倒不是大家孤立她,而是她主动远离大家,一是本来就没什么好说的,二是大佬的醋劲很大,要是跟谁凑得近了,或者多说了两句话,大佬肯定会不高兴。
白晗实在不知道怎么哄无理取闹的大佬了,只好主动拉开和其他人的距离。
时间长了,别人还以为白晗不屑跟自己交流,也就不敢主动腻上去。
半晌没听到叽叽喳喳的声音,白晗转头去看,发现刚才还在说笑的众人忽然一个个目光呆滞,神情木然,就连手上的动作也逐渐变得缓慢,变成了雕塑。

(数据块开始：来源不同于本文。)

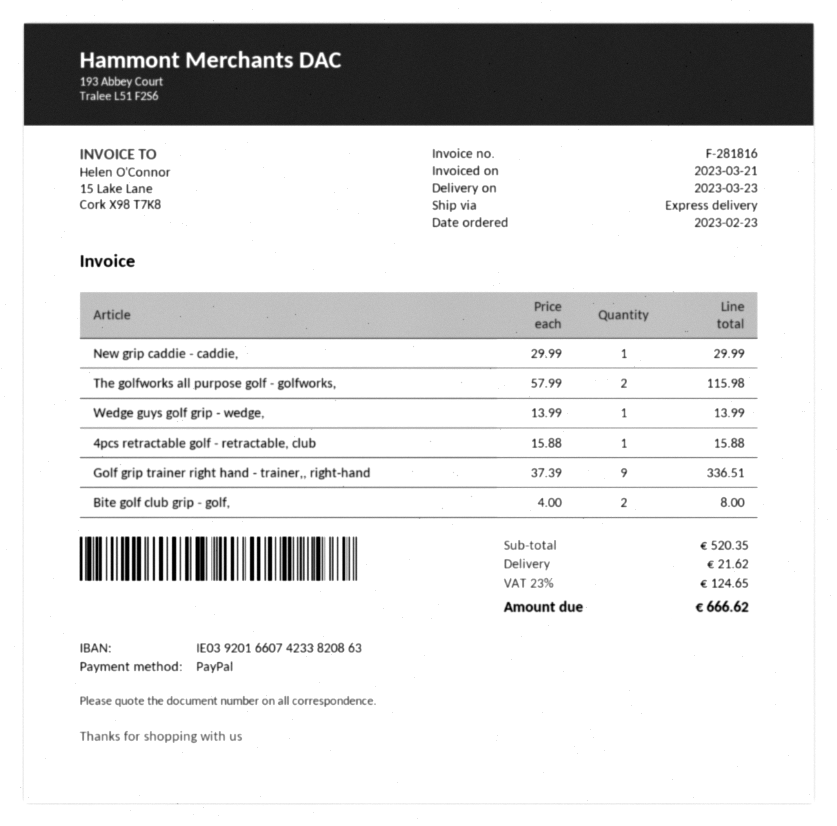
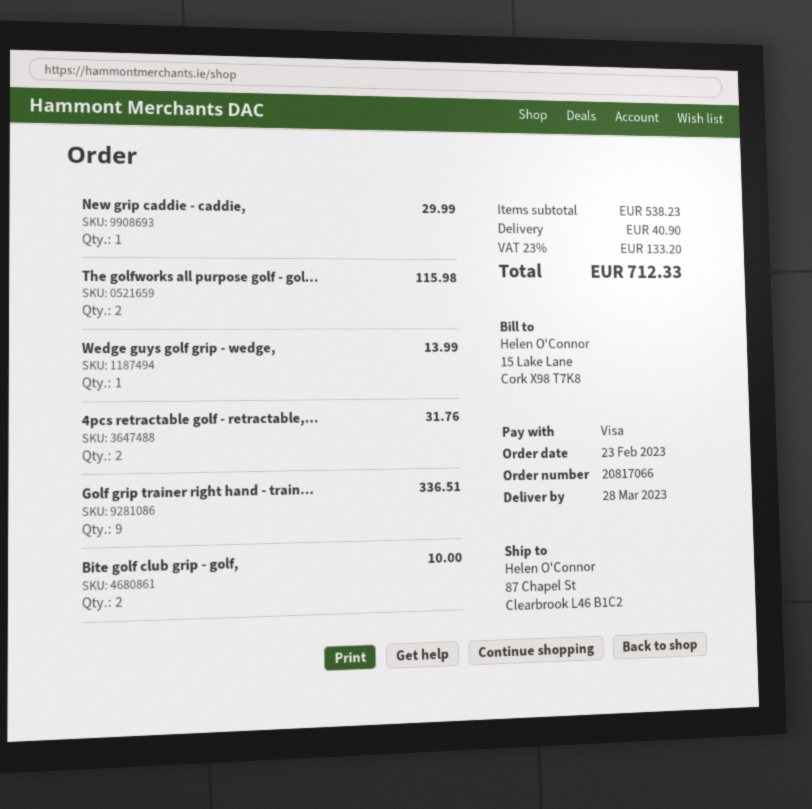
delivery date: 2023-03-23 -> 2023-03-28
payment method: PayPal -> Visa
4pcs retractable golf - retractable, club: 1 for 15.88 -> 2 for 31.76
Bite golf club grip - golf,: 2 for 8.00 -> 2 for 10.00
subtotal: 520.35 -> 538.23
shipping: 21.62 -> 40.90
tax: 23% = 124.65 -> 23% = 133.20
total: 666.62 -> 712.33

白晗愕然,立刻站起身想要过去查看情况,但细细的藤蔓自地下探出来,悄无声息将白晗整个捆住,叶片堵住了白晗的嘴,稳稳当当将她拖到了偏僻的地方。
“!”白晗再一次被吊在了半空中,犹如蜘蛛的猎物一般,越挣扎被捆绑的越紧。
白晗想到了上一次的经历,脸色刷的红了,同时眼底流露出惊恐和排斥的神色——爽是挺爽的,但确实太刺激了,肾接受不了。
眼泪顺着眼角滑落,白晗的嘴被堵住,只能发出无意义的哼哼声。
这次,藤曼很快撤掉了封住她嘴巴的部分。
白晗重重咳嗽几声,正准备大声呼救,远处忽然走过来一个人。
她眯着眼睛看过去,就看到一个身形高挑,长发披肩的女人越走越近,借着冷然皓白的月光,白晗逐渐看清楚了女人的面容。